Geologists call folded-block or simply block mountains orographic structures that formed and rose in ancient geological eras, but much later rejuvenated and split into separate blocks or blocks when the territory was re-uplifted. Most of the mountain systems on the planet are folded and blocky, because folded structures are rare. When ancient mountains rejuvenate, the formation of folds is necessarily accompanied by the appearance of faults and the formation of block formations.

Folded-block mountain systems mostly appear on the site of ancient mountainous countries already destroyed by erosion. With the activation of tectonic processes in places of the most ancient orographic structures that have become peneplains, new uplifts of the earth's crust and vertical displacements of individual block structures that arose during faults occur. That is why the mountain ranges that rise above the surrounding territory have little dissection and steep slopes.

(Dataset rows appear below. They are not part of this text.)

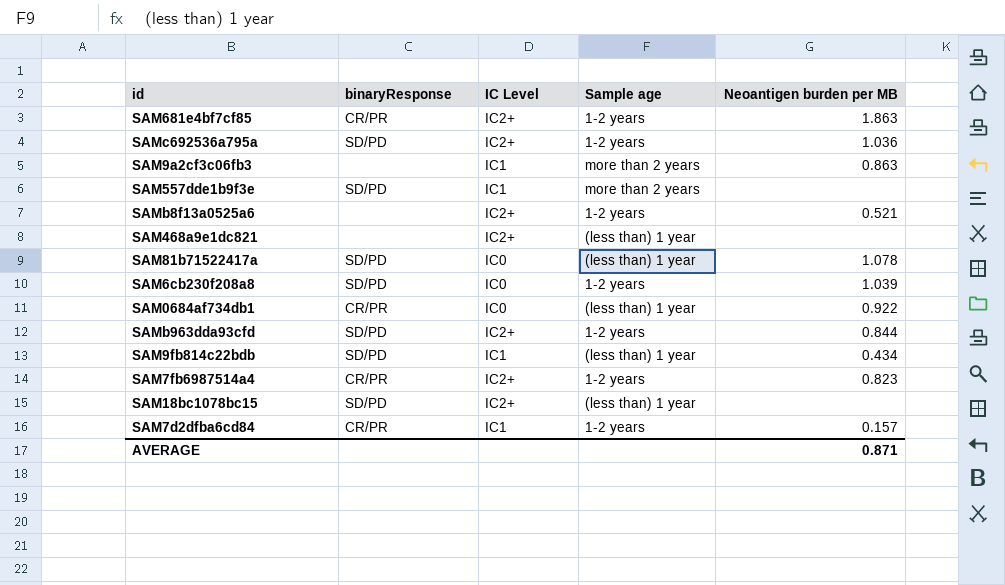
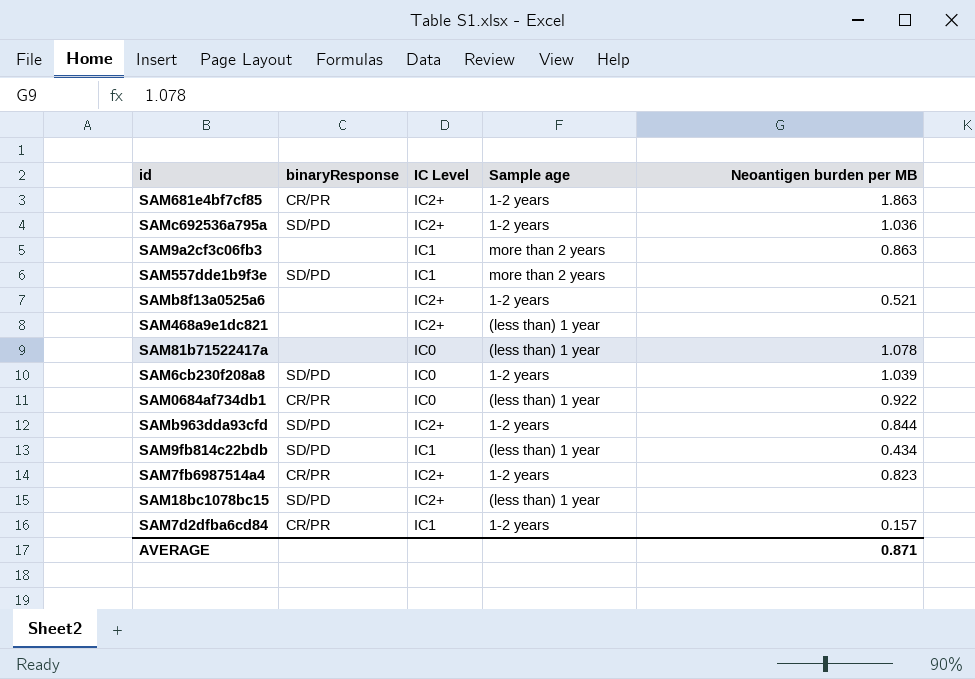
SAM81b71522417a | binaryResponse: SD/PD -> none

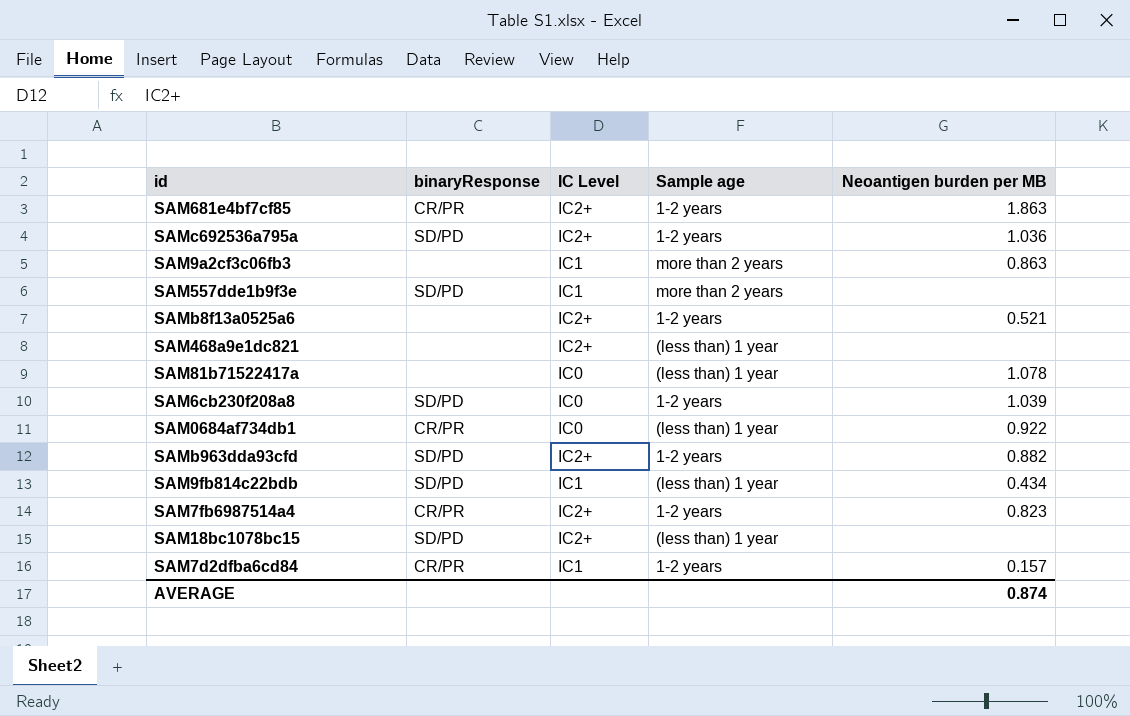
SAMb963dda93cfd | Neoantigen burden per MB: 0.844 -> 0.882
AVERAGE | Neoantigen burden per MB: 0.871 -> 0.874

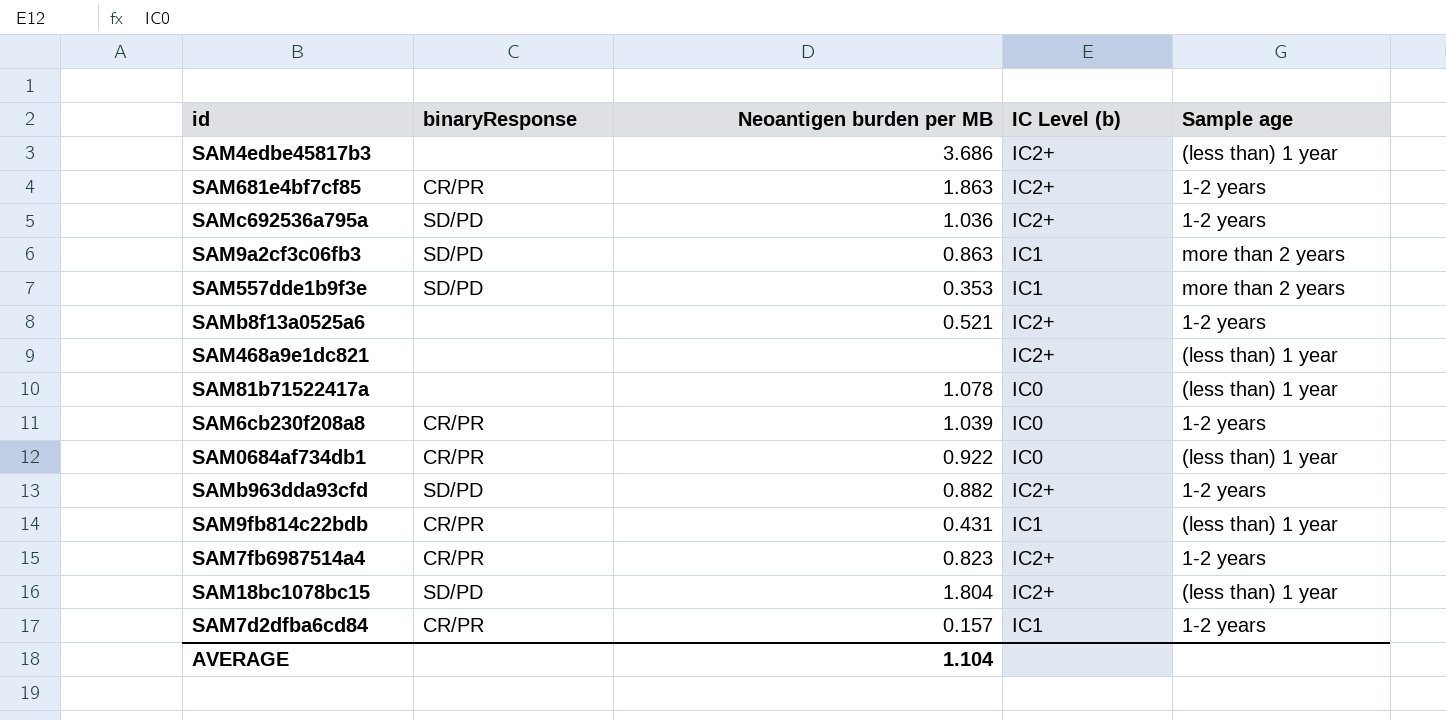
column Neoantigen burden per MB | position: 5 -> 3
column name: IC Level -> IC Level (b)
row SAM4edbe45817b3: none -> none | 3.686 | IC2+ | (less than) 1 year
SAM9a2cf3c06fb3 | binaryResponse: none -> SD/PD
SAM557dde1b9f3e | Neoantigen burden per MB: none -> 0.353
SAM6cb230f208a8 | binaryResponse: SD/PD -> CR/PR
SAM9fb814c22bdb | binaryResponse: SD/PD -> CR/PR
SAM9fb814c22bdb | Neoantigen burden per MB: 0.434 -> 0.431
SAM18bc1078bc15 | Neoantigen burden per MB: none -> 1.804
AVERAGE | Neoantigen burden per MB: 0.874 -> 1.104

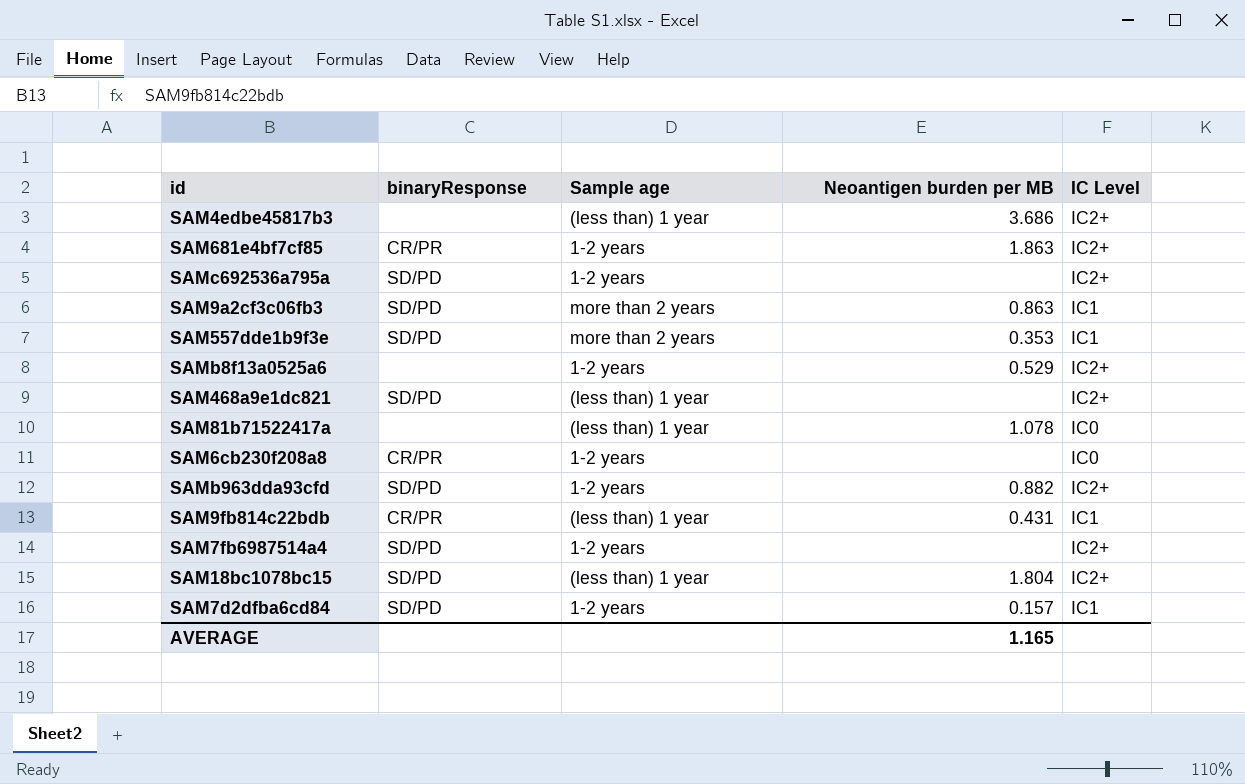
column Sample age | position: 5 -> 3
column name: IC Level (b) -> IC Level
row SAM0684af734db1: CR/PR | 0.922 | IC0 | (less than) 1 year -> none
SAMc692536a795a | Neoantigen burden per MB: 1.036 -> none
SAMb8f13a0525a6 | Neoantigen burden per MB: 0.521 -> 0.529
SAM468a9e1dc821 | binaryResponse: none -> SD/PD
SAM6cb230f208a8 | Neoantigen burden per MB: 1.039 -> none
SAM7fb6987514a4 | binaryResponse: CR/PR -> SD/PD
SAM7fb6987514a4 | Neoantigen burden per MB: 0.823 -> none
SAM7d2dfba6cd84 | binaryResponse: CR/PR -> SD/PD
AVERAGE | Neoantigen burden per MB: 1.104 -> 1.165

In the structure of folded-block structures, experts distinguish horst-like uplifts, when a separate block of the earth's crust rises above the surrounding territory to a considerable height. Prominent examples of guest-shaped mountains are the Vosges and Besalitsa, the Sierra Nevada, the Black Forest and the Harz. Another element of block mountains are graben-like depressions in the earth’s crust, when an individual block descends to a considerable depth relative to the surrounding area. Most often, grabens in the relief of block mountains are deep, steeply sloped, often.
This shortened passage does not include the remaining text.